╭──

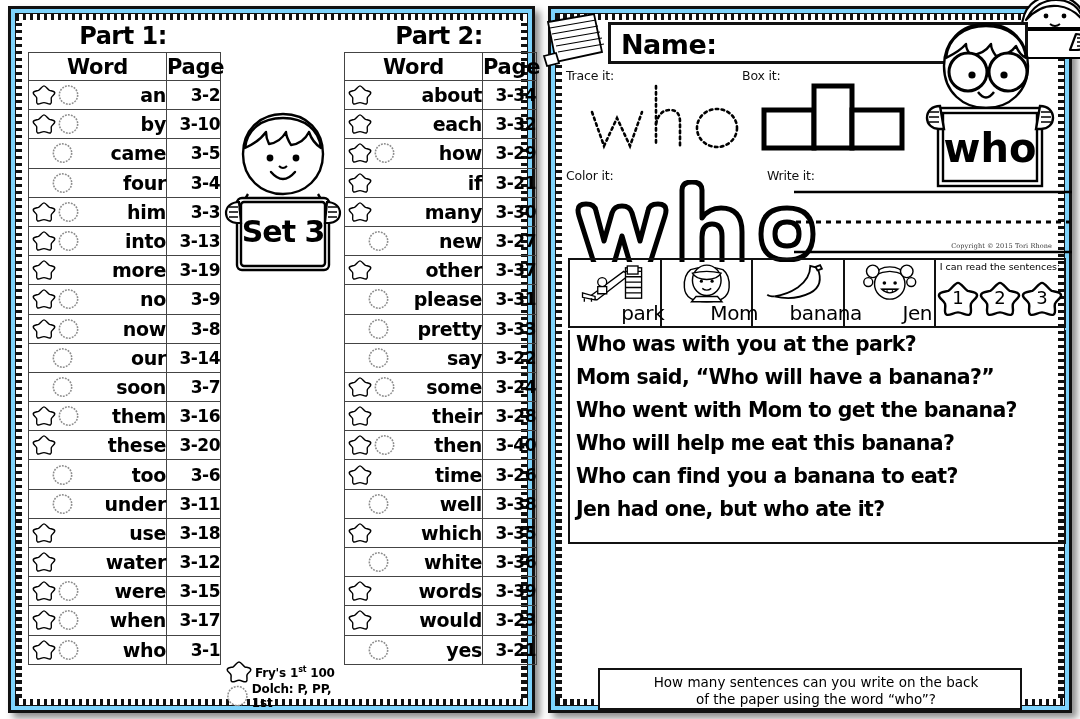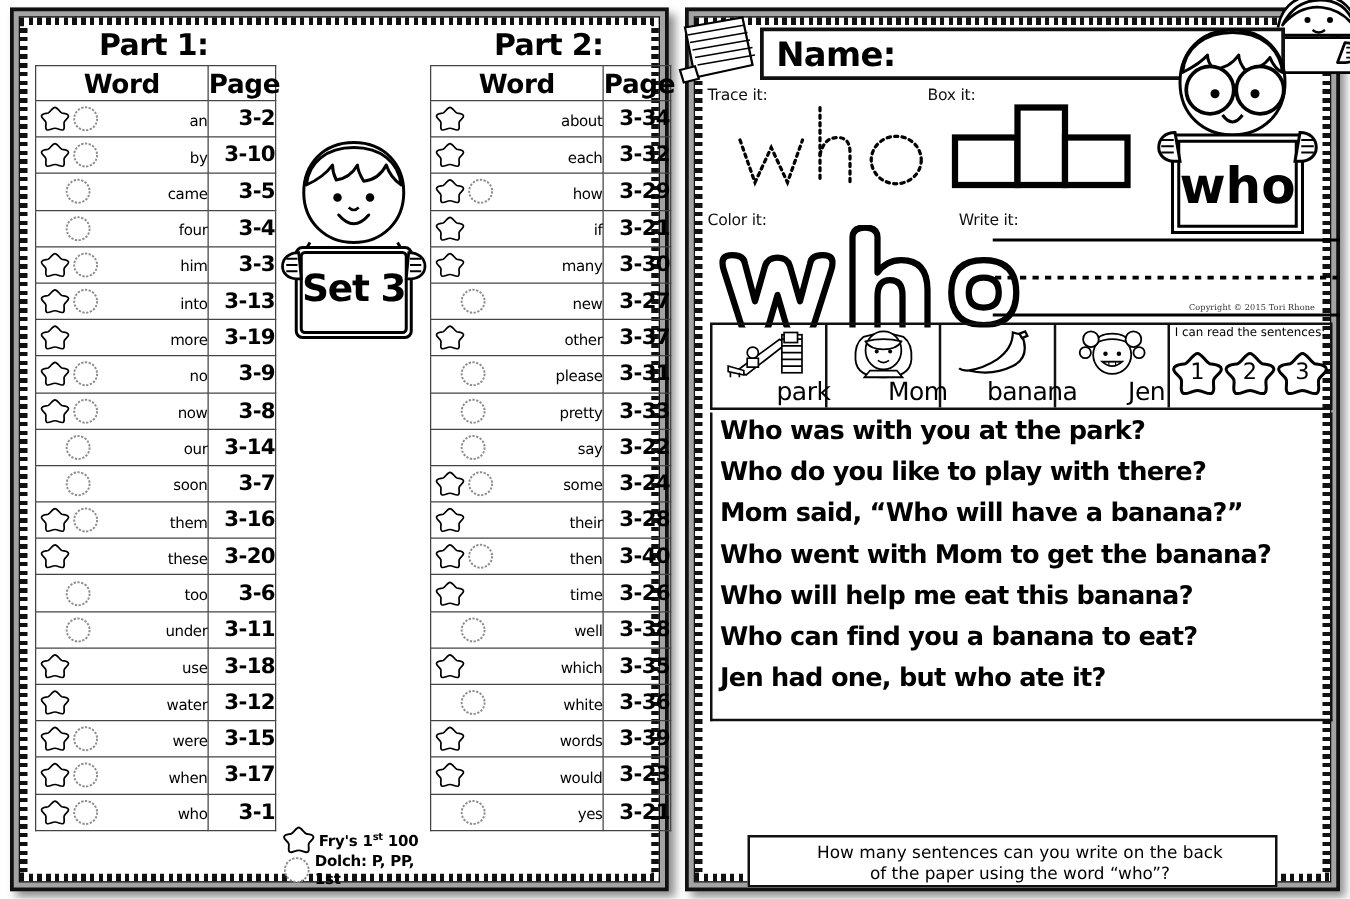--- a/index.html
+++ b/index.html
@@ -14,7 +14,7 @@
   
   .page {
     position: absolute;
-    background: #a3a3a3;
+    background: #7dd3fc;
     border: 3px solid #111;
     box-shadow: 5px 5px 7px rgba(0,0,0,.45);
   }

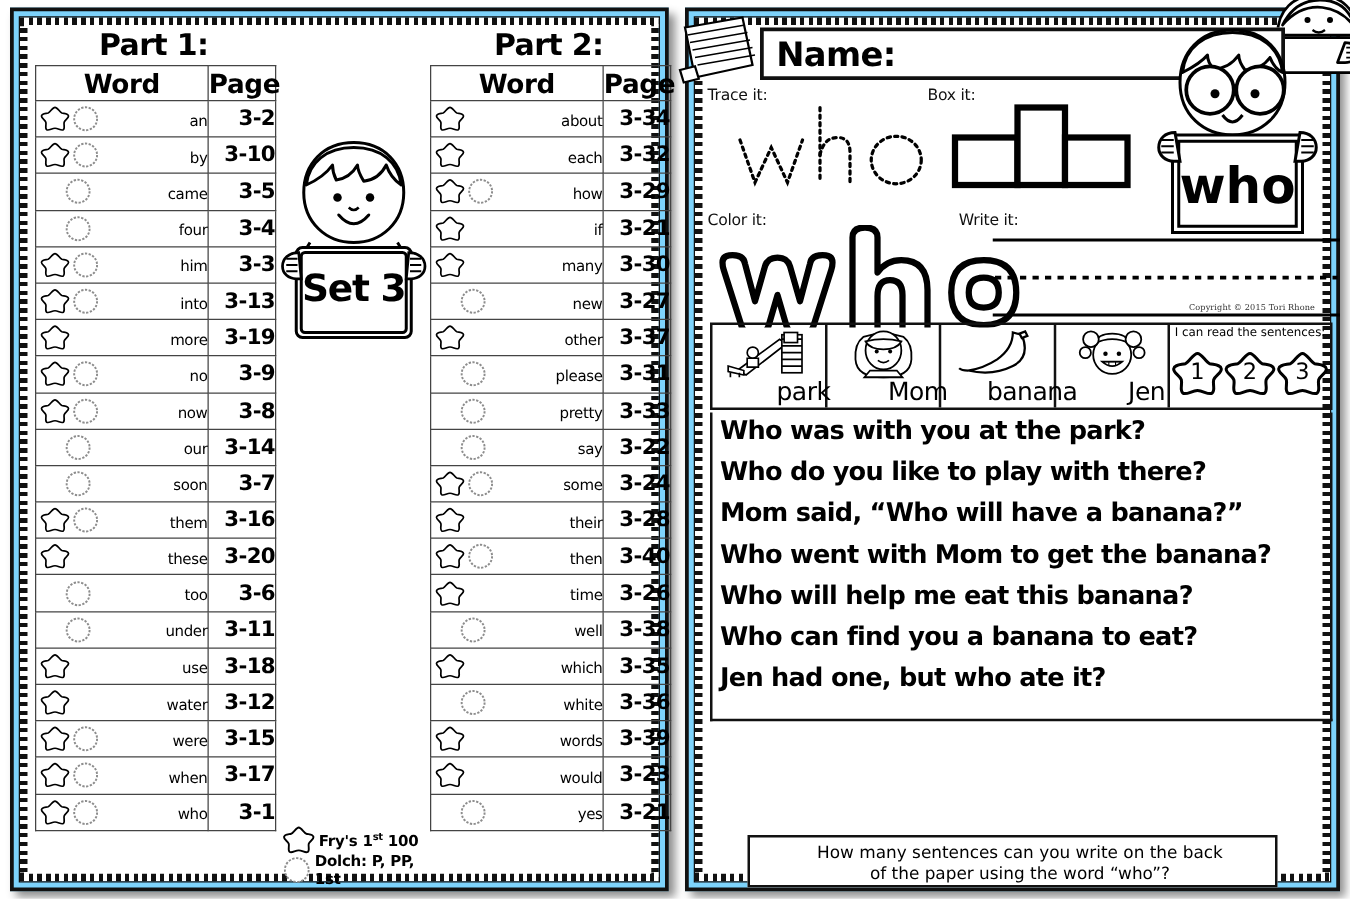--- a/index.html
+++ b/index.html
@@ -64,7 +64,7 @@
   .col-page{ width:54px; }
   td.word-cell{ position:relative; padding-right:6px; text-align:right; }
   td.page-cell{ text-align:right; font-size:17px; font-weight:bold; letter-spacing:-.5px;}
-  .wtext{ font-size:12px; font-weight:normal; letter-spacing:-.3px; }
+  .wtext{ font-size:19px; font-weight:bold; letter-spacing:-.3px; }
 
   .marks{ position:absolute; left:3px; top:50%; transform:translateY(-50%);
           display:flex; align-items:center; gap:1px; }

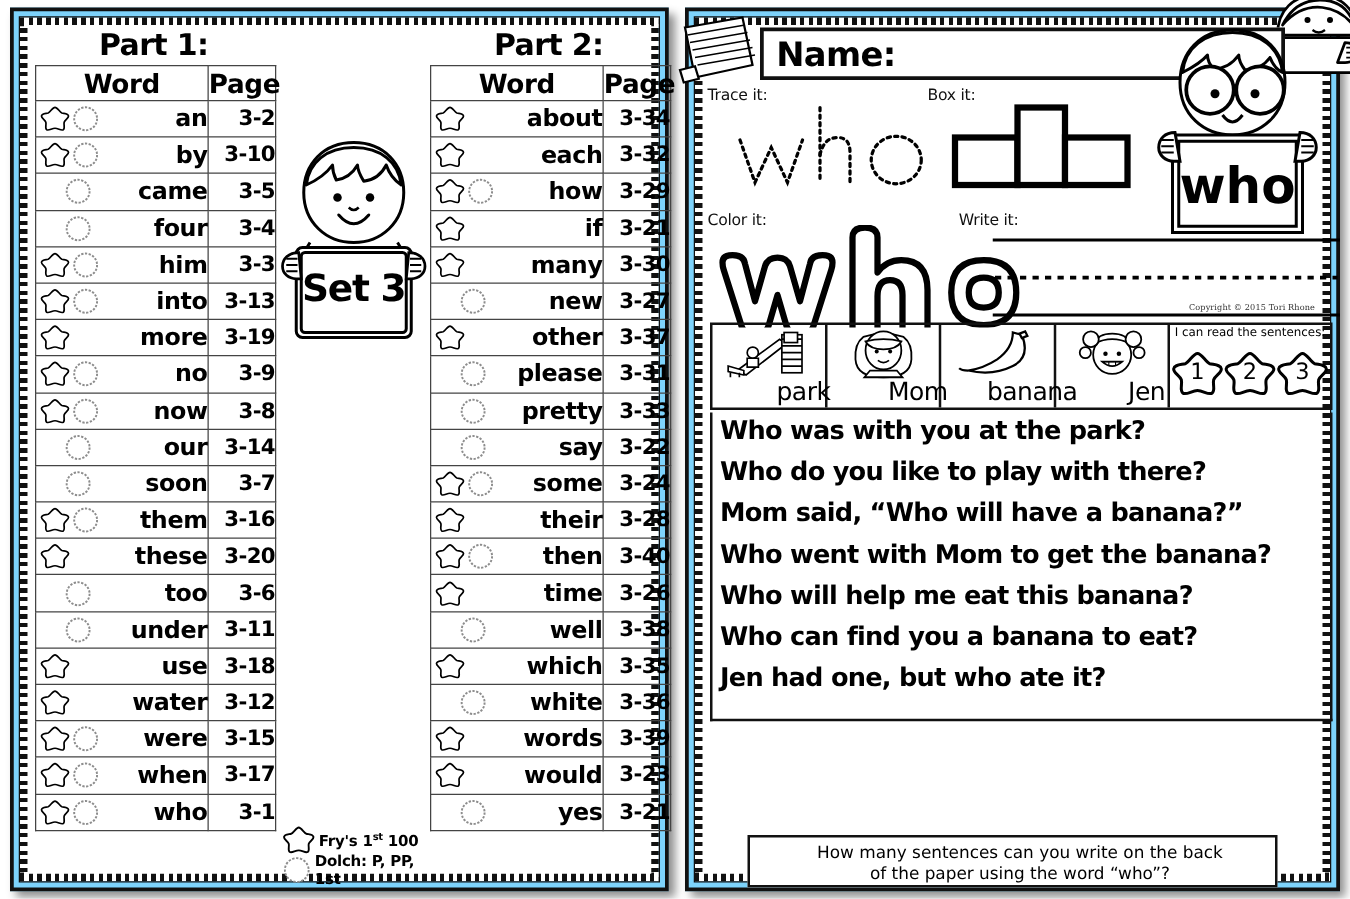--- a/index.html
+++ b/index.html
@@ -803,7 +803,6 @@
 
         <div id="sentences">
             <div class="sentence">Who was with you at the park?</div>
-            <div class="sentence">Who do you like to play with there?</div>
             <div class="sentence">Mom said, “Who will have a banana?”</div>
             <div class="sentence">Who went with Mom to get the banana?</div>
             <div class="sentence">Who will help me eat this banana?</div>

╰──

[Work request]: Only the lines with "letter" are needed; find them in the records and copy each one.

[Result for this exercise]:
   td.page-cell{ text-align:right; font-size:17px; font-weight:bold; letter-spacing:-.5px;}
-  .wtext{ font-size:12px; font-weight:normal; letter-spacing:-.3px; }
+  .wtext{ font-size:19px; font-weight:bold; letter-spacing:-.3px; }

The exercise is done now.